- **THE PROBLEM**:
Below are the records; copy out every line that holds the word "cursor".

---

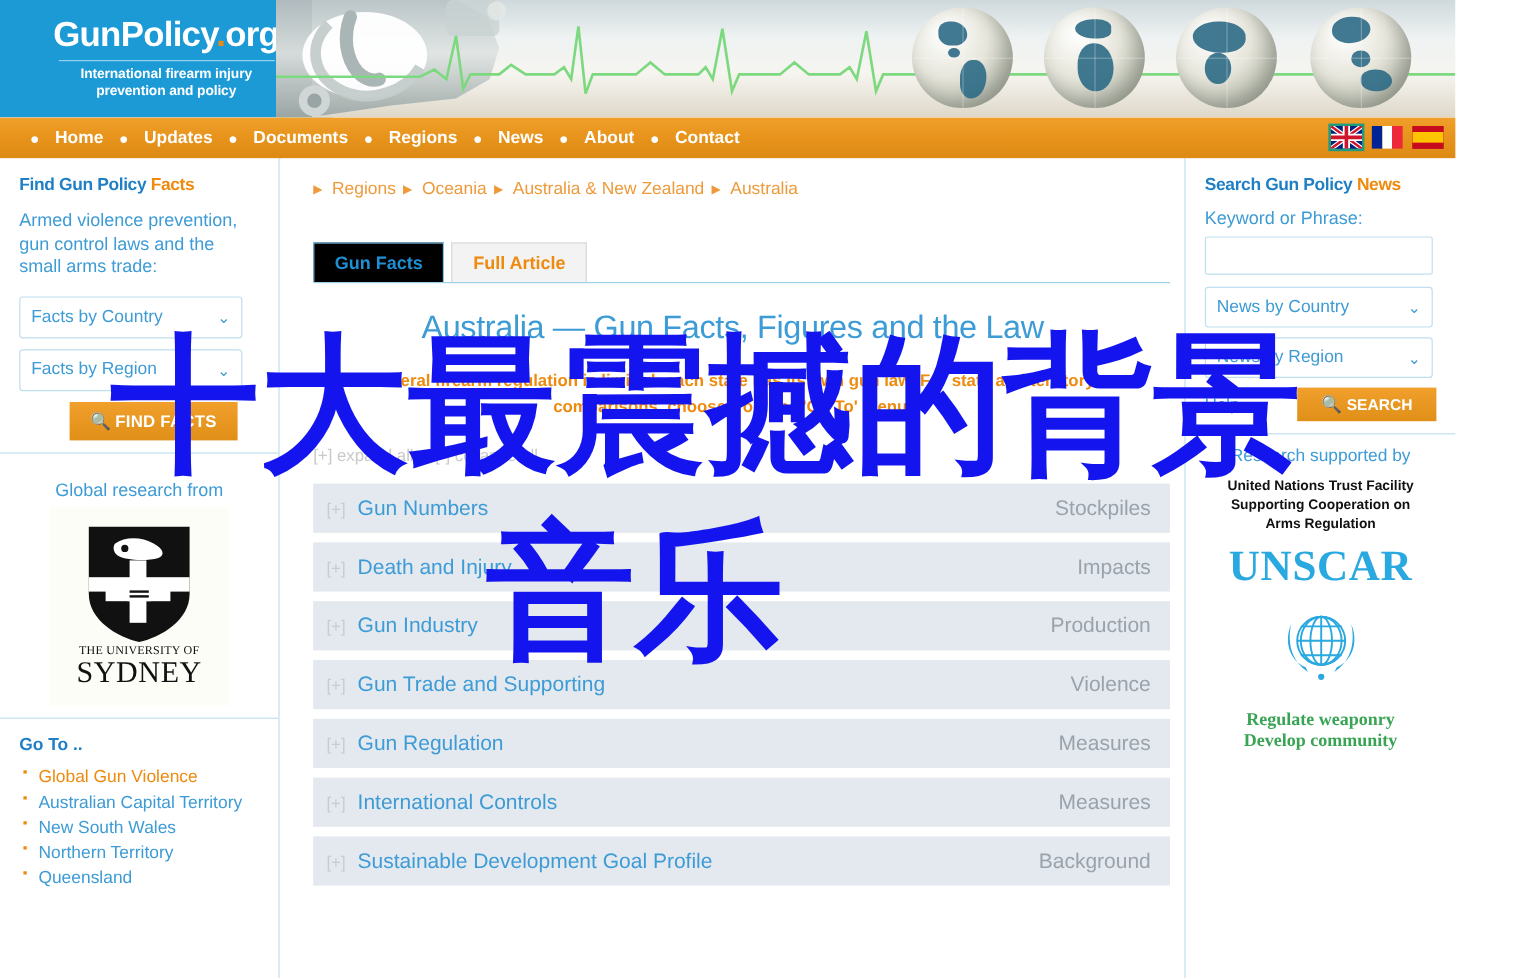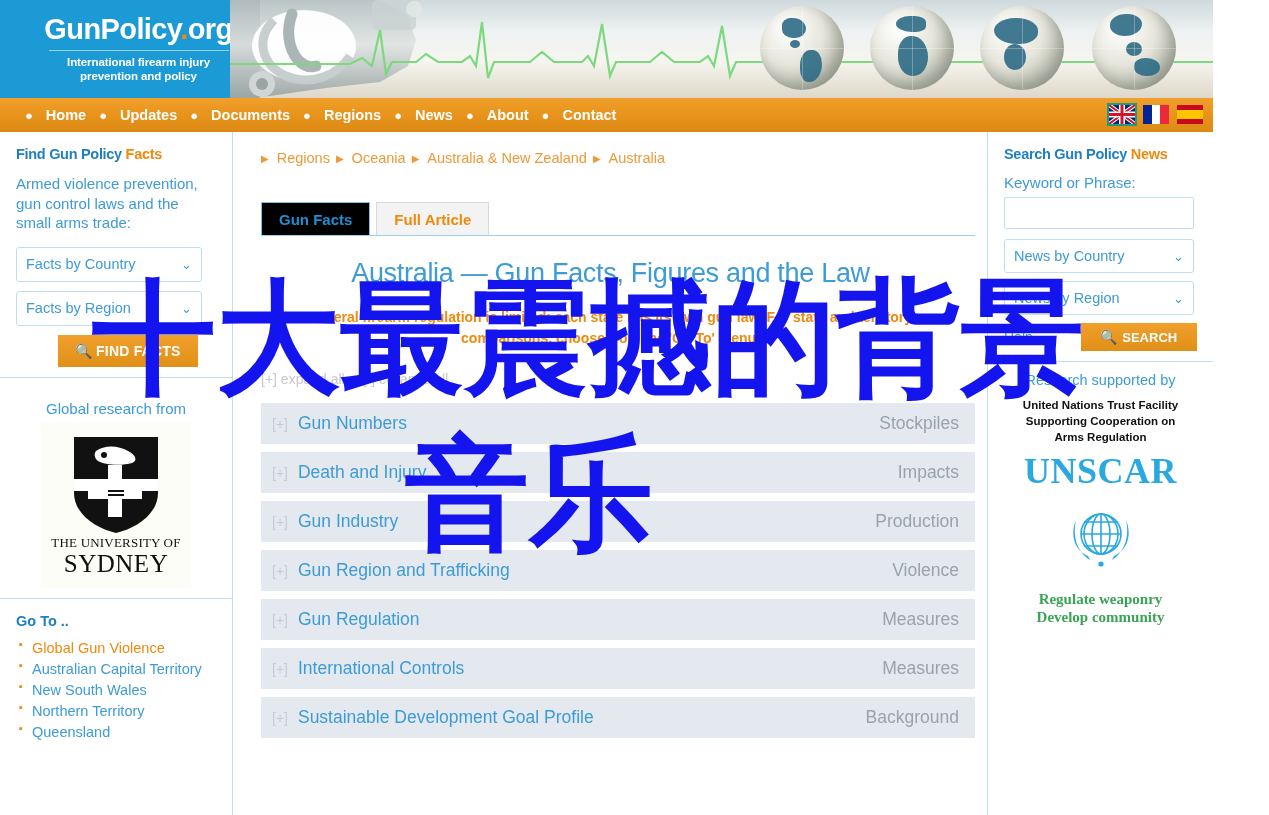--- a/index.html
+++ b/index.html
@@ -138,21 +138,21 @@
     border: none; cursor: pointer; letter-spacing: .2px;
   }
   .mag { font-size: 14px; }
   .center-text { text-align: center; }
   .research-label { font-size: 15px; color: #3d9bd6; margin: 8px 0 6px 0; }
   .usyd-box {
     width: 150px; height: 165px; margin: 0 auto;
     background: #fdfdf8;
     display: flex; flex-direction: column; align-items: center; justify-content: center;
   }
-  .usyd-name1 { font-family: "Liberation Serif", serif; font-size: 13px; color: #111; letter-spacing: .2px; }
+  .usyd-name1 { font-family: "Liberation Serif", serif; font-size: 10px; color: #111; letter-spacing: .2px; }
   .usyd-name2 { font-family: "Liberation Serif", serif; font-size: 25px; color: #111; letter-spacing: .5px; line-height: 1; }
   .goto-title { font-size: 14.5px; font-weight: bold; color: #1f7fc4; margin: 0 0 9px 0; }
   .goto-list { list-style: none; margin: 0; padding: 0 0 0 3px; }
   .goto-list li {
     font-size: 14.5px; line-height: 1.45; color: #3d9bd6;
     position: relative; padding-left: 13px; cursor: pointer;
   }
   .goto-list li:before {
     content: "▪"; position: absolute; left: 0; top: -1px; color: #ee8a0e; font-size: 11px;
   }
@@ -459,21 +459,21 @@
         <span class="fname">Death and Injury</span>
         <span class="ftag">Impacts</span>
       </div>
       <div class="frow">
         <span class="plus">[+]</span>
         <span class="fname">Gun Industry</span>
         <span class="ftag">Production</span>
       </div>
       <div class="frow">
         <span class="plus">[+]</span>
-        <span class="fname">Gun Region and Trafficking</span>
+        <span class="fname">Gun Trade and Supporting</span>
         <span class="ftag">Violence</span>
       </div>
       <div class="frow">
         <span class="plus">[+]</span>
         <span class="fname">Gun Regulation</span>
         <span class="ftag">Measures</span>
       </div>
       <div class="frow">
         <span class="plus">[+]</span>
         <span class="fname">International Controls</span>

---

- **EXERCISE ANSWER**:
     border: none; cursor: pointer; letter-spacing: .2px;
     position: relative; padding-left: 13px; cursor: pointer;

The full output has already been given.